As Political Counselor of the American Embassy, Greenwald expected to chronicle Europe's evolution away from East-West confrontation and to assess for the State Department the implications of strengthening ties between the two German states that were beginning to cause unease in the alliances of both superpowers. Instead, he found and described a revolution that climaxed with the fall of the Berlin Wall, the collapse of the Soviet Empire, and the unification of Germany.
The daily entries, beginning with a traditional Communist May Day 1989 when time seemed to stand still, tell the story of that astonishing year from the unique perspective of a senior American diplomat. Greenwald had access not only to the leading personalities of the GDR, including Honecker, Egon Krenz, and Gregor Gysi, but also to the idealistic young people and churchmen who set in motion the events that astonished the world and changed all our lives. He participated in the often frustrating efforts to shape an American policy response to the accelerating crisis.

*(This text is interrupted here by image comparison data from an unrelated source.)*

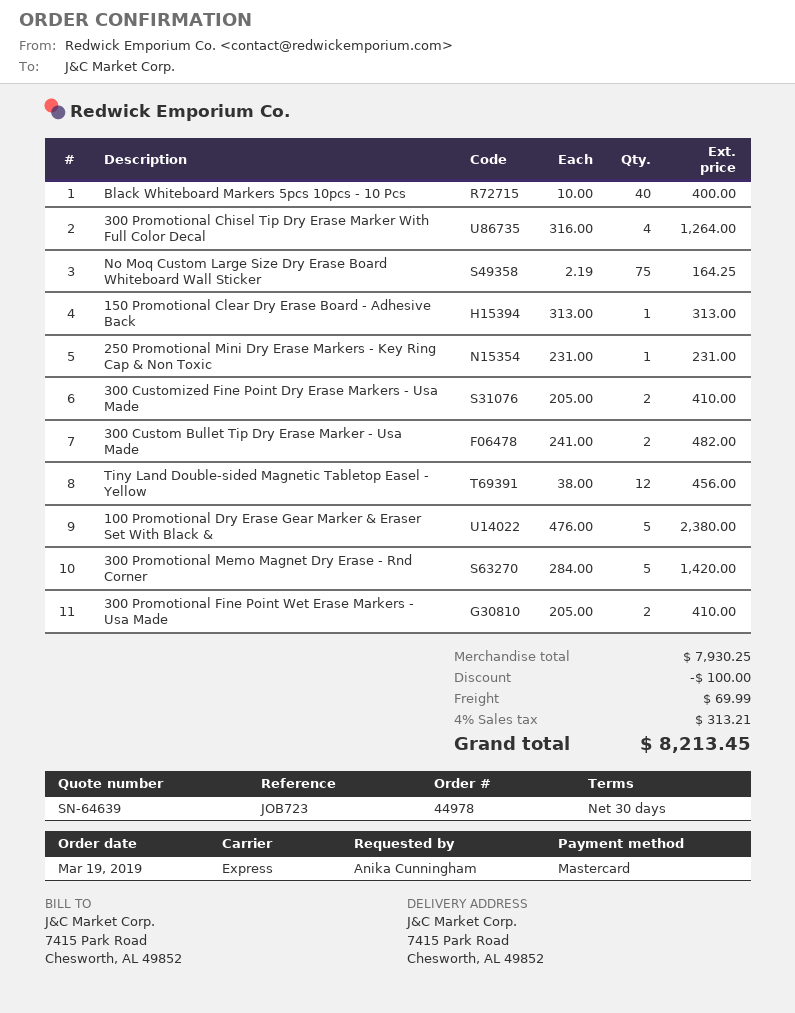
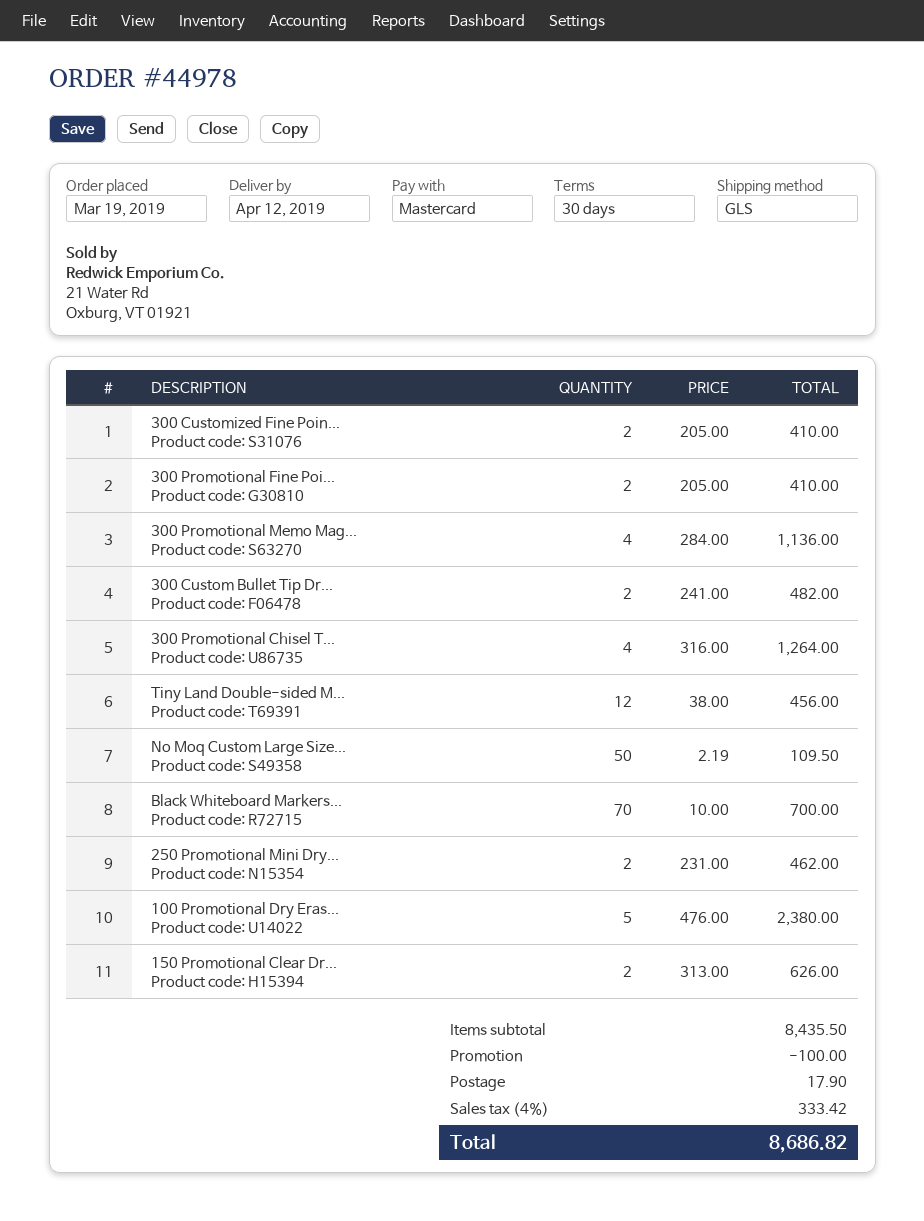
shipping method: express -> GLS
Black Whiteboard Markers 5pcs 10pcs - 10 Pcs: 40 x 10.00 = 400.00 -> 70 x 10.00 = 700.00
No Moq Custom Large Size Dry Erase Board Whiteboard Wall Sticker: 75 x 2.19 = 164.25 -> 50 x 2.19 = 109.50
150 Promotional Clear Dry Erase Board - Adhesive Back: 1 x 313.00 = 313.00 -> 2 x 313.00 = 626.00
250 Promotional Mini Dry Erase Markers - Key Ring Cap & Non Toxic: 1 x 231.00 = 231.00 -> 2 x 231.00 = 462.00
300 Promotional Memo Magnet Dry Erase - Rnd Corner: 5 x 284.00 = 1420.00 -> 4 x 284.00 = 1136.00
subtotal: 7930.25 -> 8435.50
shipping: 69.99 -> 17.90
tax: 4% = 313.21 -> 4% = 333.42
total: 8213.45 -> 8686.82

In his Afterword, he offers insightful, and sometimes skeptical, observations about the rush to unification that has left Germany whole and free but racked by new tensions and self-doubts.
Provocative and personal, Berlin Witness is likely to be the definitive American description of the first phase of the German Revolution until the government opens its archives in the next century and will be a valuable resource for anyone wishing to understand the background of the new Germany.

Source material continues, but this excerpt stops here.